Eugene Foley, president and CEO of the non-profit bank open only to Harvard students, alumni, staff, and their family members said that the new 3,500 square foot location will be almost five times larger than the bank’s current spot inside the Holyoke Center Arcade.

“[The] small arcade [space] hasn’t been enough for us to meet the needs of members,” he said.

Foley said that all of the bank’s operations, except the mortgage business, will move into the new branch. The mortgage business will run from the bank’s current location.

“It will be one stop shopping,” he said.

A representative of Harvard Real Estate Services, which manages both the Holyoke Center Arcade and the Dunster Street spot, would not comment on how the bank was selected to fill the space.

But Foley said that HUECU had been interested in moving in since last September when the bank learned that the space was available. He added that the bank had a commitment to remain in the Holyoke Center Arcade.

Although HUECU is not a national chain-it has branches at the Massachusetts General Hospital and in the Longwood Medical Area, its expansion mirrors a Harvard Square, and national, trend.

Banks are opening more branches as they return to a branch based business model.

Last November, Citizens Bank vacated its 1290 Mass. Ave. location for a new 12,000 square foot spot in the heart of the Square. Sovereign Bank,

which currently has only one ATM in the Square, plans to open a 2,500 square foot branch between CVS and Bank of America later this year.

According to Finard and Company, a commercial real estate service firm in Burlington, between 2000 and 2004 the number of banking firms in Eastern Massachusetts decreased from 268 to 200, while the number of bank branches in the area increased from 1,243 to 1,328.

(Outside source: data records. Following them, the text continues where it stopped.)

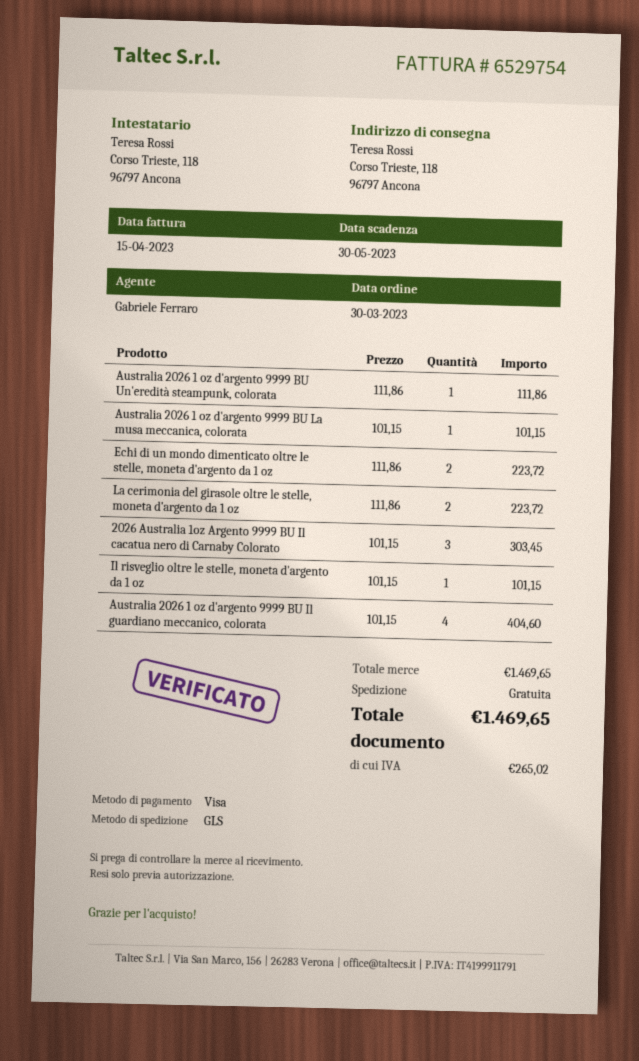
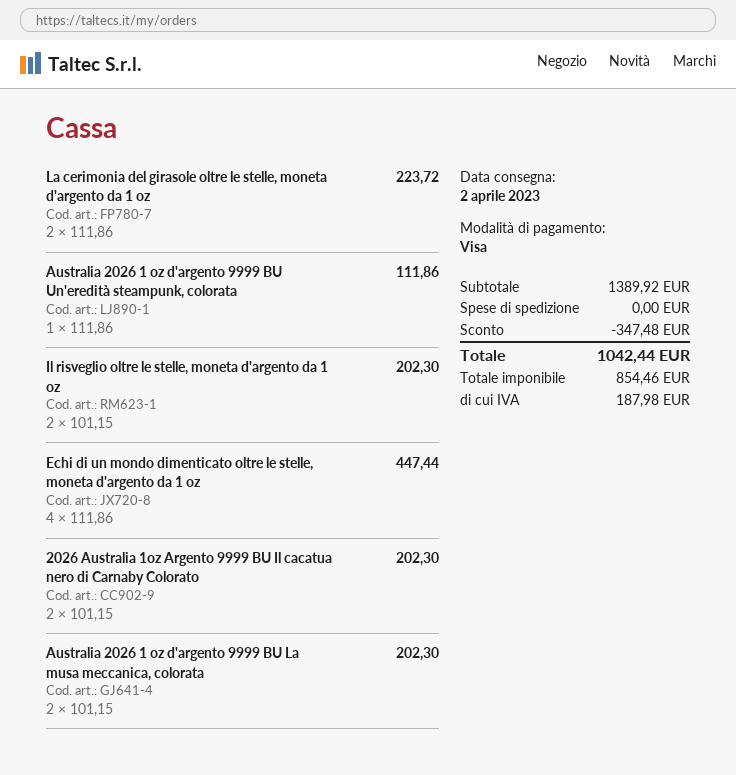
Australia 2026 1 oz d'argento 9999 BU La musa meccanica, colorata: 1 x 101.15 = 101.15 -> 2 x 101.15 = 202.30
Echi di un mondo dimenticato oltre le stelle, moneta d'argento da 1 oz: 2 x 111.86 = 223.72 -> 4 x 111.86 = 447.44
2026 Australia 1oz Argento 9999 BU Il cacatua nero di Carnaby Colorato: 3 x 101.15 = 303.45 -> 2 x 101.15 = 202.30
Il risveglio oltre le stelle, moneta d'argento da 1 oz: 1 x 101.15 = 101.15 -> 2 x 101.15 = 202.30
Australia 2026 1 oz d'argento 9999 BU Il guardiano meccanico, colorata: 4 x 101.15 = 404.60 -> none
subtotal: 1469.65 -> 1389.92
discount: none -> 347.48
tax: 265.02 -> 187.98
total: 1469.65 -> 1042.44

But Foley said that the opening of the new HUECU had nothing to do with the resurgence of brick-and-mortar branches.

“We’re just moving into a more convenient location,” he said. “There are 27,000 credit union members. The lion share [of our business] is within Harvard Square so this is pretty much our exclusive marketplace.”

Robin Lapidus, the executive director of the Harvard Square Business Association, said that she was not concerned that another bank branch was opening in the Square.

“It would be great to have visionary retail in every visible place in Harvard Square but there are 375 stores,” she said. “[The] goal has to be to get people to see what [is] already existing in the Square.”

Foley said that the new branch plans to open May 31.